▶ **ACTIVITY**
Report all lines of the data below that hold the word "deposit".

▶ **MATERIALS PROVIDED**

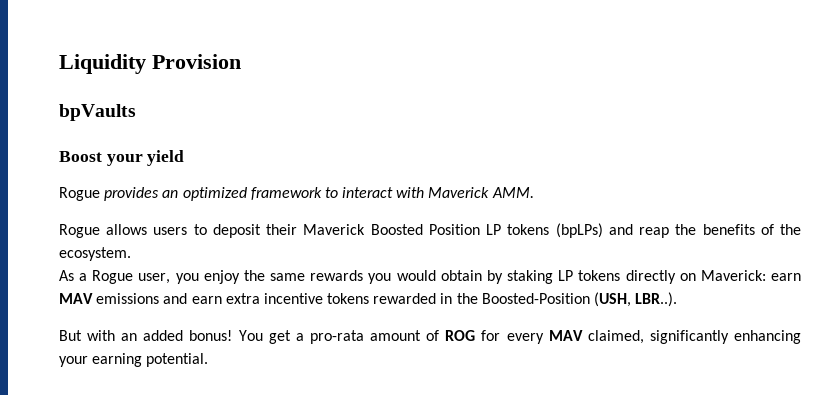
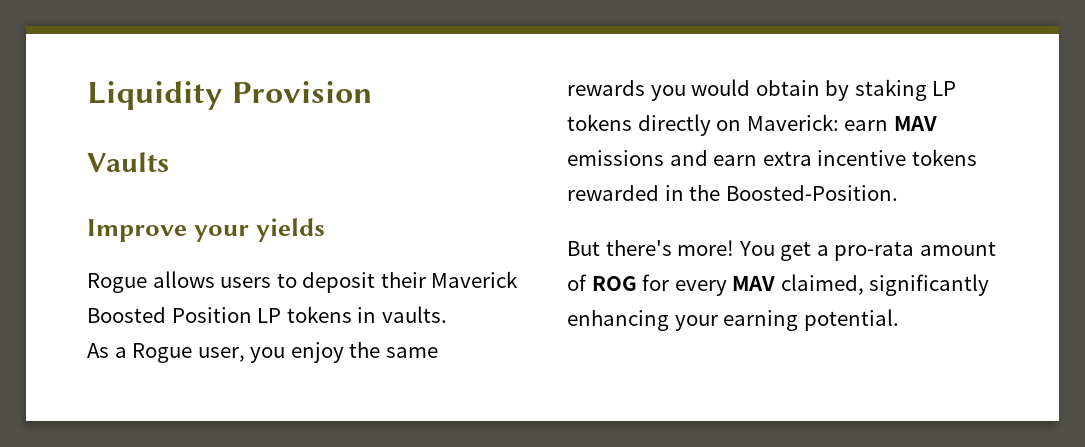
- bpVaults
- Boost your yield
- Rogue provides an optimized framework to interact with Maverick AMM.
+ Vaults
+ Improve your yields
- Rogue allows users to deposit their Maverick Boosted Position LP tokens (bpLPs) and reap the benefits of the ecosystem.
+ Rogue allows users to deposit their Maverick Boosted Position LP tokens in vaults.
- As a Rogue user, you enjoy the same rewards you would obtain by staking LP tokens directly on Maverick: earn MAV emissions and earn extra incentive tokens rewarded in the Boosted-Position (USH, LBR..).
- But with an added bonus!
+ As a Rogue user, you enjoy the same rewards you would obtain by staking LP tokens directly on Maverick: earn MAV emissions and earn extra incentive tokens rewarded in the Boosted-Position.
+ But there's more!

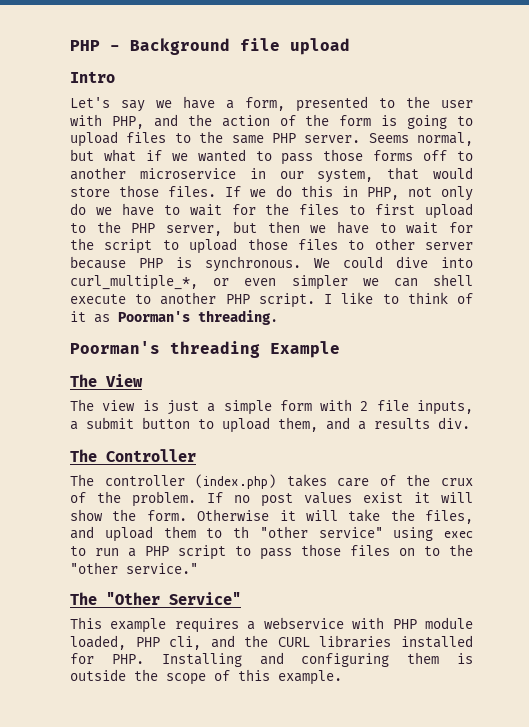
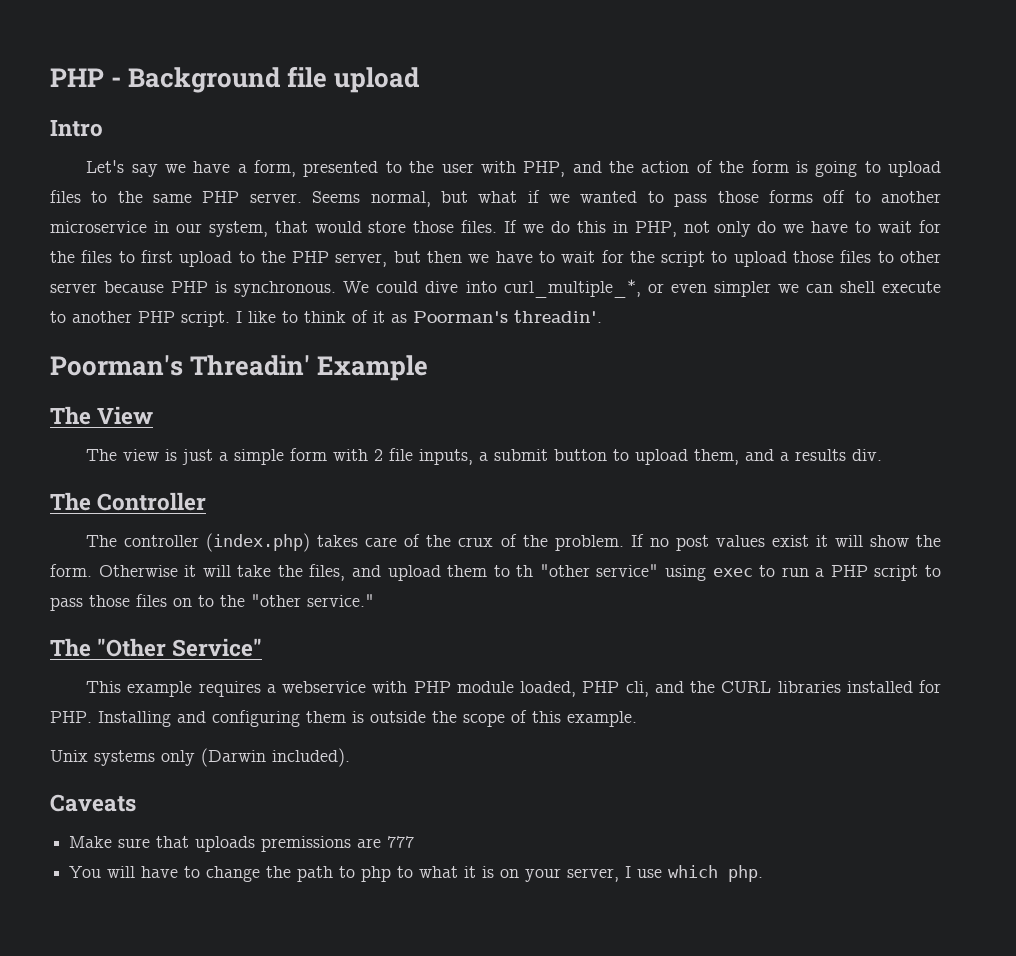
- I like to think of it as Poorman's threading.
- Poorman's threading Example
+ I like to think of it as Poorman's threadin'.
+ Poorman's Threadin' Example
+ Unix systems only (Darwin included).
+ Caveats
+ Make sure that uploads premissions are 777
+ You will have to change the path to php to what it is on your server, I use which php.

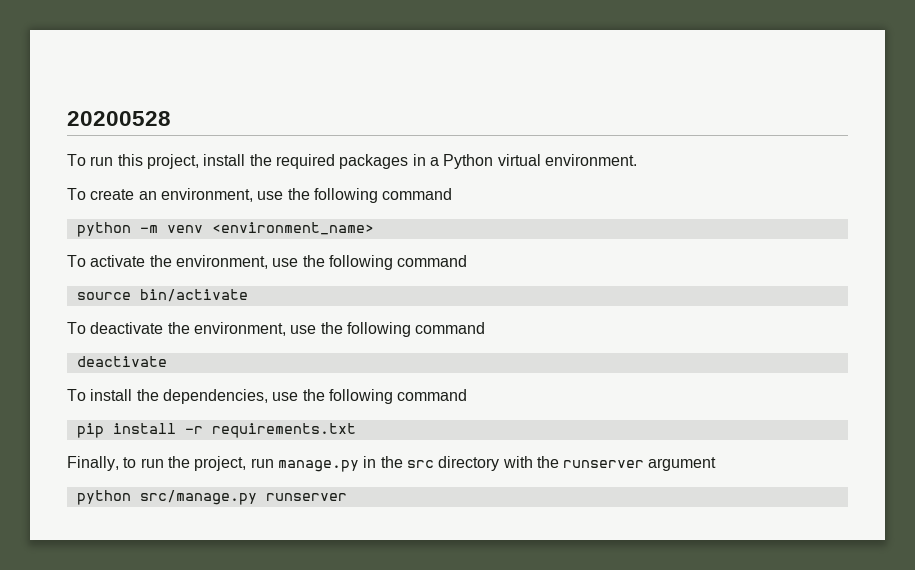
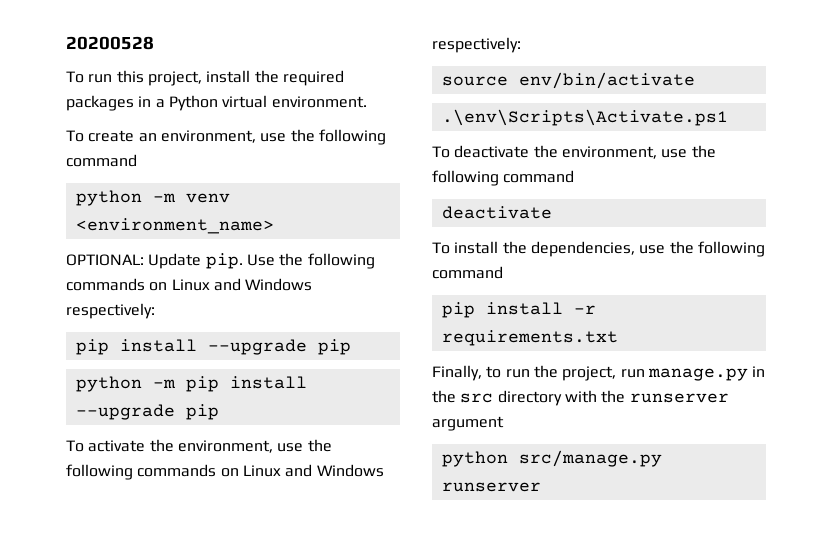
+ OPTIONAL: Update pip. Use the following commands on Linux and Windows respectively:
+ pip install --upgrade pip
+ python -m pip install --upgrade pip
- To activate the environment, use the following command
+ To activate the environment, use the following commands on Linux and Windows respectively:
- source bin/activate
+ source env/bin/activate
+ .\env\Scripts\Activate.ps1

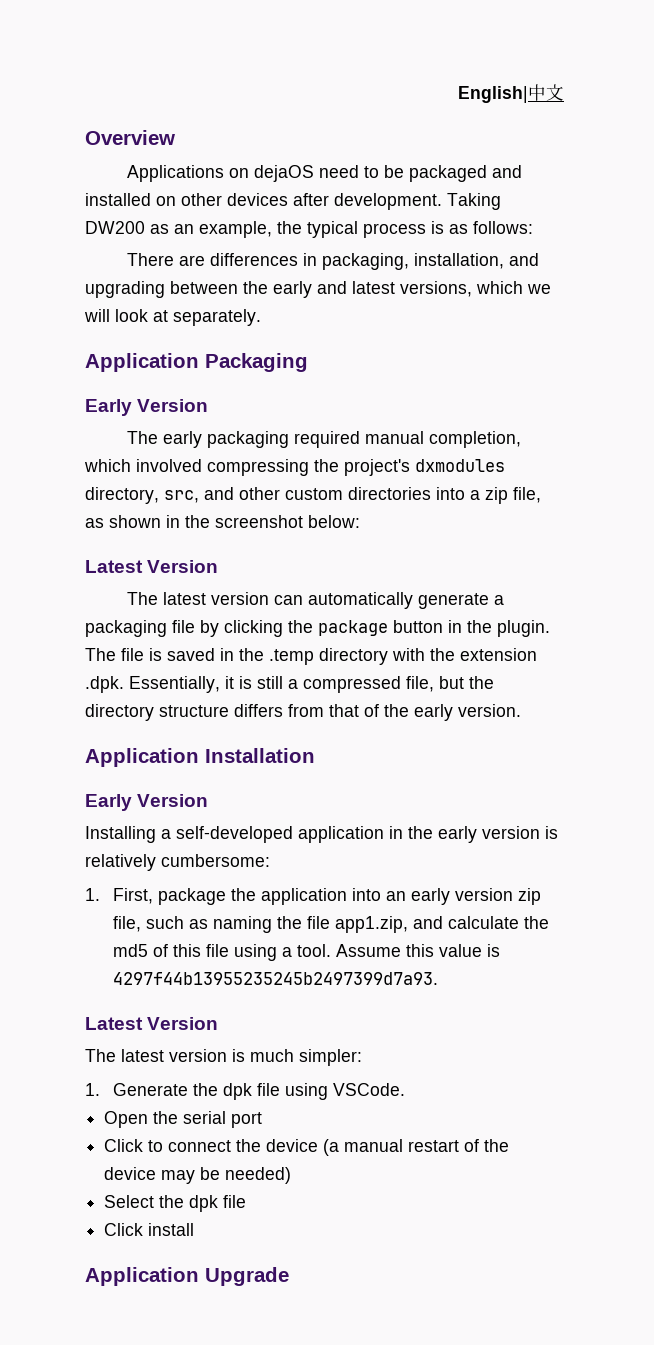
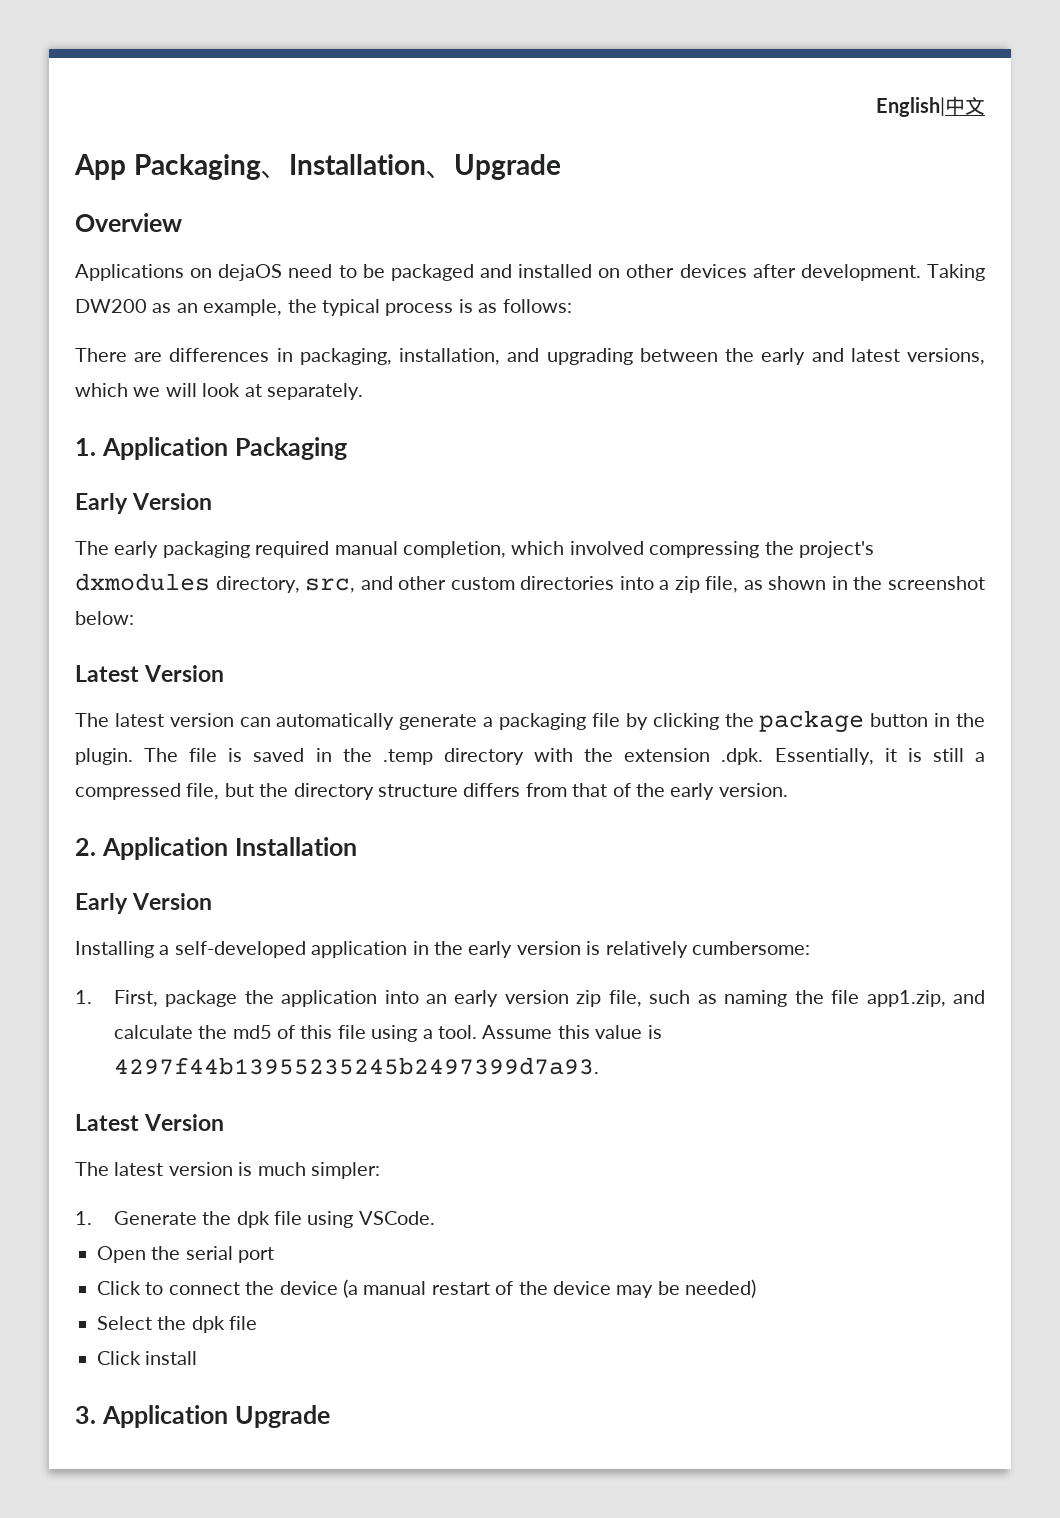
+ App Packaging、Installation、Upgrade
- Application Packaging
+ 1. Application Packaging
- Application Installation
+ 2. Application Installation
- Application Upgrade
+ 3. Application Upgrade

▶ **RESPONSE FOR THIS EXERCISE**
- Rogue allows users to deposit their Maverick Boosted Position LP tokens (bpLPs) and reap the benefits of the ecosystem.
+ Rogue allows users to deposit their Maverick Boosted Position LP tokens in vaults.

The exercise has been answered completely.